Start of Block

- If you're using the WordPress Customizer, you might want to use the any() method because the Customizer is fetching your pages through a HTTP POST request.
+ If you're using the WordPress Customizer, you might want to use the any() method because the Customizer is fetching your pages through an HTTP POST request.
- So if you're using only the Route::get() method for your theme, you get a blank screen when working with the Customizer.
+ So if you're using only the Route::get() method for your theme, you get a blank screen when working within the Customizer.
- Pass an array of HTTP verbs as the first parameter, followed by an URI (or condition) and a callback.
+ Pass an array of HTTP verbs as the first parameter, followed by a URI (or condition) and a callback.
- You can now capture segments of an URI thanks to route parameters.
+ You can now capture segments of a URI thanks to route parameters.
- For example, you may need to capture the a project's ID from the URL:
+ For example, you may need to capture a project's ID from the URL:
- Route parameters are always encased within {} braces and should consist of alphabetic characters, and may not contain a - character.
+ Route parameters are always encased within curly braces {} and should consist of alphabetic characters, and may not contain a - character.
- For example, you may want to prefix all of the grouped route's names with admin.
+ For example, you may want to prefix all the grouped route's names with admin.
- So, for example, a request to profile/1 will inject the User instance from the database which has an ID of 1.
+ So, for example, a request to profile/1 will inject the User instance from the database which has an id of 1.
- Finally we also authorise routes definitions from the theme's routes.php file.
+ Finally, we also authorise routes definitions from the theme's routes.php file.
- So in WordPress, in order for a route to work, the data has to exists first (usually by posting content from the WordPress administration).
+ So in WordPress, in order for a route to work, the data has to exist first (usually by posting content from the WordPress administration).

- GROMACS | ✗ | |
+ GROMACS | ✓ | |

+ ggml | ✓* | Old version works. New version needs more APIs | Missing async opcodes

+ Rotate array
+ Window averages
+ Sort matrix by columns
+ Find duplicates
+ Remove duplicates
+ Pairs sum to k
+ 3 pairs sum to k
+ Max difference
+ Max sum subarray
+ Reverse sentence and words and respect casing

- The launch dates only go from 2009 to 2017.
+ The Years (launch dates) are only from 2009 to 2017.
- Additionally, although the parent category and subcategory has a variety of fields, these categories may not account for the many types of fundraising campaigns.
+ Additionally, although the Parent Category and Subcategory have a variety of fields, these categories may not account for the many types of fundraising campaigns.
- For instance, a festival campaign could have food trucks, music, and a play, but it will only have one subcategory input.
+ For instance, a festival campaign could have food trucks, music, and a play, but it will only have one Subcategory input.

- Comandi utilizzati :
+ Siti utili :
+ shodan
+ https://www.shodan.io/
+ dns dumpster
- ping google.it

End of Block

#### Activity
Set down, unchanged, only those lines above that fall between the line with "- You can now" and the line with "- Additionally, although", the two end lines included.

#### Exercise solution
- You can now capture segments of an URI thanks to route parameters.
+ You can now capture segments of a URI thanks to route parameters.
- For example, you may need to capture the a project's ID from the URL:
+ For example, you may need to capture a project's ID from the URL:
- Route parameters are always encased within {} braces and should consist of alphabetic characters, and may not contain a - character.
+ Route parameters are always encased within curly braces {} and should consist of alphabetic characters, and may not contain a - character.
- For example, you may want to prefix all of the grouped route's names with admin.
+ For example, you may want to prefix all the grouped route's names with admin.
- So, for example, a request to profile/1 will inject the User instance from the database which has an ID of 1.
+ So, for example, a request to profile/1 will inject the User instance from the database which has an id of 1.
- Finally we also authorise routes definitions from the theme's routes.php file.
+ Finally, we also authorise routes definitions from the theme's routes.php file.
- So in WordPress, in order for a route to work, the data has to exists first (usually by posting content from the WordPress administration).
+ So in WordPress, in order for a route to work, the data has to exist first (usually by posting content from the WordPress administration).

- GROMACS | ✗ | |
+ GROMACS | ✓ | |

+ ggml | ✓* | Old version works. New version needs more APIs | Missing async opcodes

+ Rotate array
+ Window averages
+ Sort matrix by columns
+ Find duplicates
+ Remove duplicates
+ Pairs sum to k
+ 3 pairs sum to k
+ Max difference
+ Max sum subarray
+ Reverse sentence and words and respect casing

- The launch dates only go from 2009 to 2017.
+ The Years (launch dates) are only from 2009 to 2017.
- Additionally, although the parent category and subcategory has a variety of fields, these categories may not account for the many types of fundraising campaigns.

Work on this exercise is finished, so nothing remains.